In the present study, we measured state anxiety during the interview and predicted that it would (a) decrease children’s accuracy, such that increased anxiety would reduce correct response rates; (b) be increased by non-supportive versus supportive interviewing; and (c) act as a mediator between interviewer support and lineup identification accuracy.

Children’s Confidence

Although researchers have studied the confidence-accuracy relation extensively in adults’ eyewitness identification, less attention has focused on this relation among children (Fitzgerald and Price 2015). In adults, research initially suggested that confidence and accuracy were unrelated, bringing into question the Supreme Court explicit recommendation for jurors to consider eyewitness certainty as a cue to accuracy (Neil v. Biggers1972). If confidence was an unreliable marker of witness’s identification accuracy and if, as revealed by other research, jurors are most likely to believe confident witnesses, miscarriages of justice surely abound. As a result, several states have since ruled that jurors should be explicitly warned against relying on witness confidence (Georgia in Brodes v. State2005, Kansas in State v. Mitchell2012, New Jersey in State v. Henderson2011). Yet more recent work demonstrates that confidence and accuracy are not as weakly related as previously thought—in fact, the lack of relationship could have been an artifact of the improper lineup procedures that were also being studied (Wixted and Wells 2017). In this recent body of work, confidence is positively related to accuracy when optimal identification procedures are used and when confidence ratings are made immediately after the identification (Brewer and Wells 2006). Are the same patterns true for children, especially in light of their limitations relative to adults in terms of metacognitive monitoring and awareness (Keast et al. 2007)?
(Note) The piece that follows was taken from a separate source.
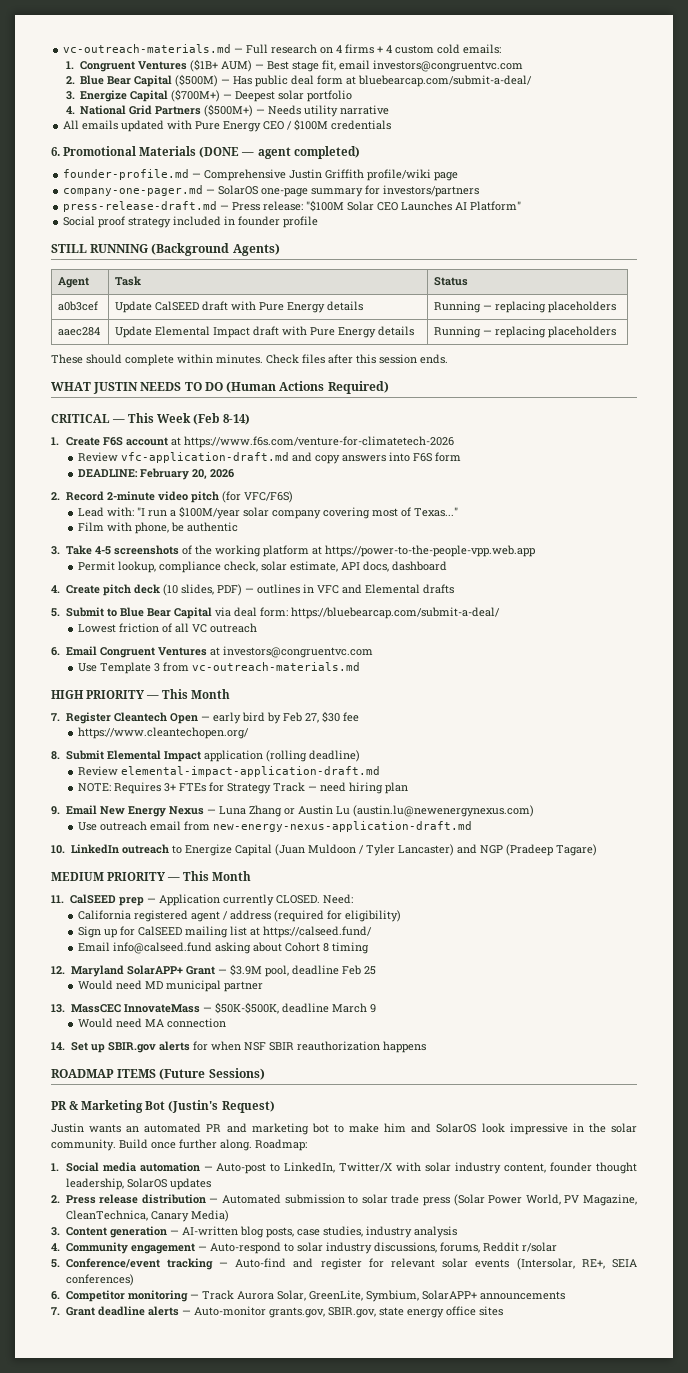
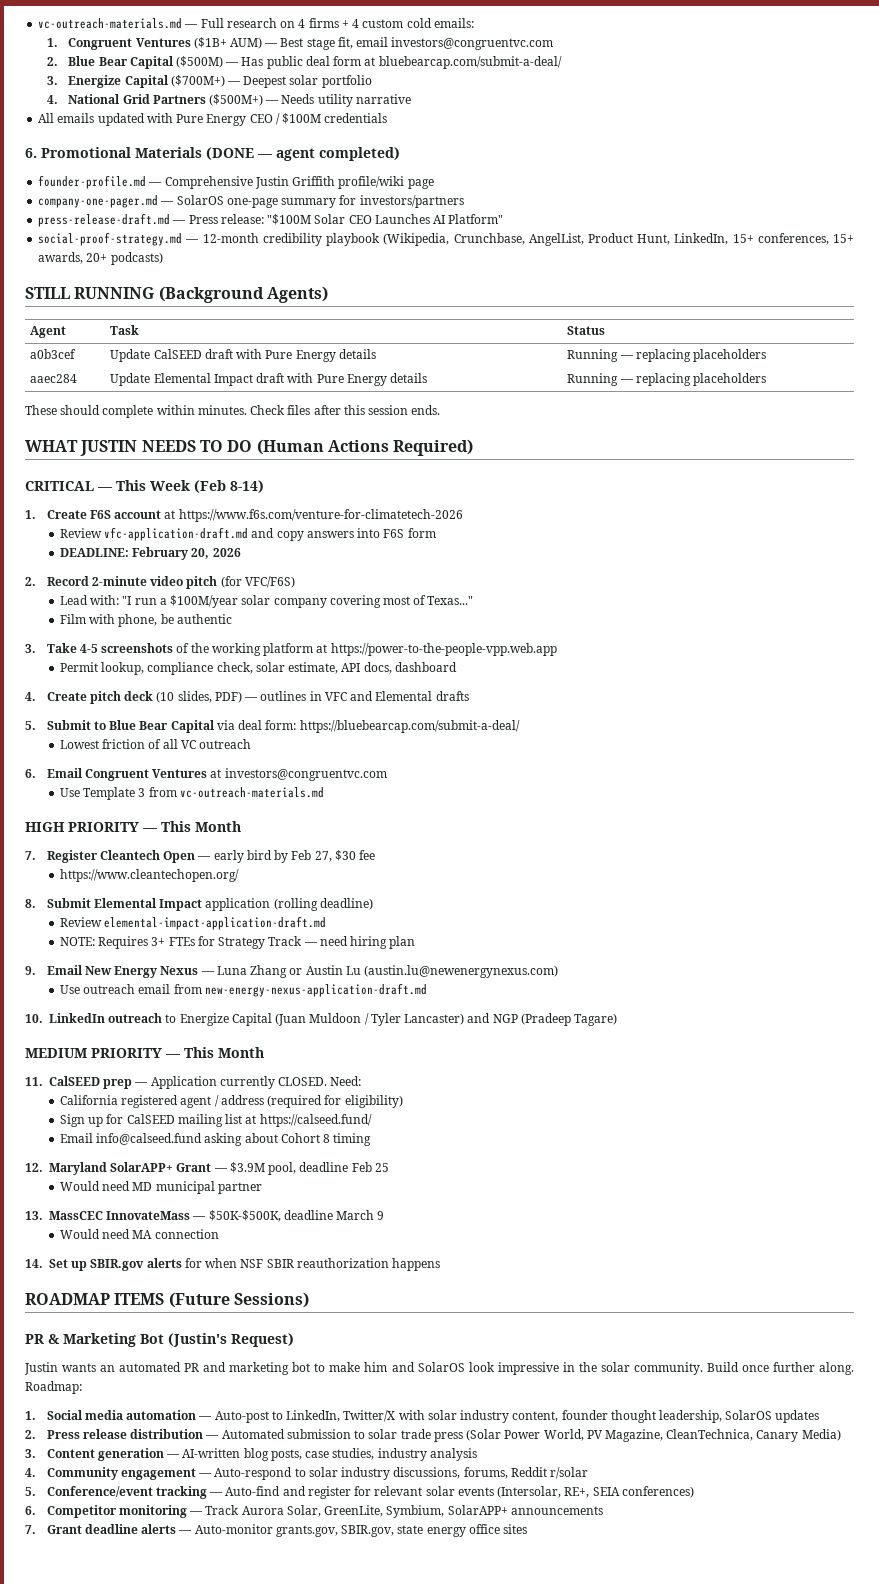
- Social proof strategy included in founder profile
+ social-proof-strategy.md — 12-month credibility playbook (Wikipedia, Crunchbase, AngelList, Product Hunt, LinkedIn, 15+ conferences, 15+ awards, 20+ podcasts)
The few studies of the relation between children’s confidence and accuracy on photo lineups reveal that, overall, young children’s confidence ratings are not predictive of their lineup accuracy (e.g., Brackmann et al. 2019; Humphries and Flowe 2015), and children tend to be overconfident in their abilities (Brewer and Day 2005; Keast et al. 2007;), just as the classic adult findings. Little is known about moderators of this relation, but Bruer and Price (2017) found that, across different lineup procedures, greater confidence predicted better accuracy among older (vs. younger) children for choosing a suspect from a lineup (but not for rejecting a lineup). We therefore examined the relation between children’s confidence and their accuracy in response to lineups as a secondary question in our study.

Overview

In summary, children’s person identification accuracy after a long delay would be predicted by interviewer-provided social support (versus lack thereof), social support reserves, and individual differences in working memory capacity. We tested children’s photo lineup accuracy one year after exposure to a stranger female in a laboratory. During the initial event, children engaged with a stranger (i.e., the female babysitter) during a play session and were interviewed about the event but did not perform a lineup identification of the babysitter at that time. We hypothesized that interviewer-provided social support and higher levels of working memory would be associated with increased accuracy and decreased false identifications. We used a target-present lineup where children could identify the babysitter (correct response), identify a filler (false identification), reject the lineup (miss), or indicate they did not know. We expected interviewer support to increase the correct identification rates compared to all other possible responses (i.e., improve memory), but to increase correct identifications especially compared to false identifications, because false identifications might be reflections of children trying to please the interviewer by choosing a picture even though they did not recognize the babysitter. Therefore, we expected social support to both improve memory and reduce suggestibility.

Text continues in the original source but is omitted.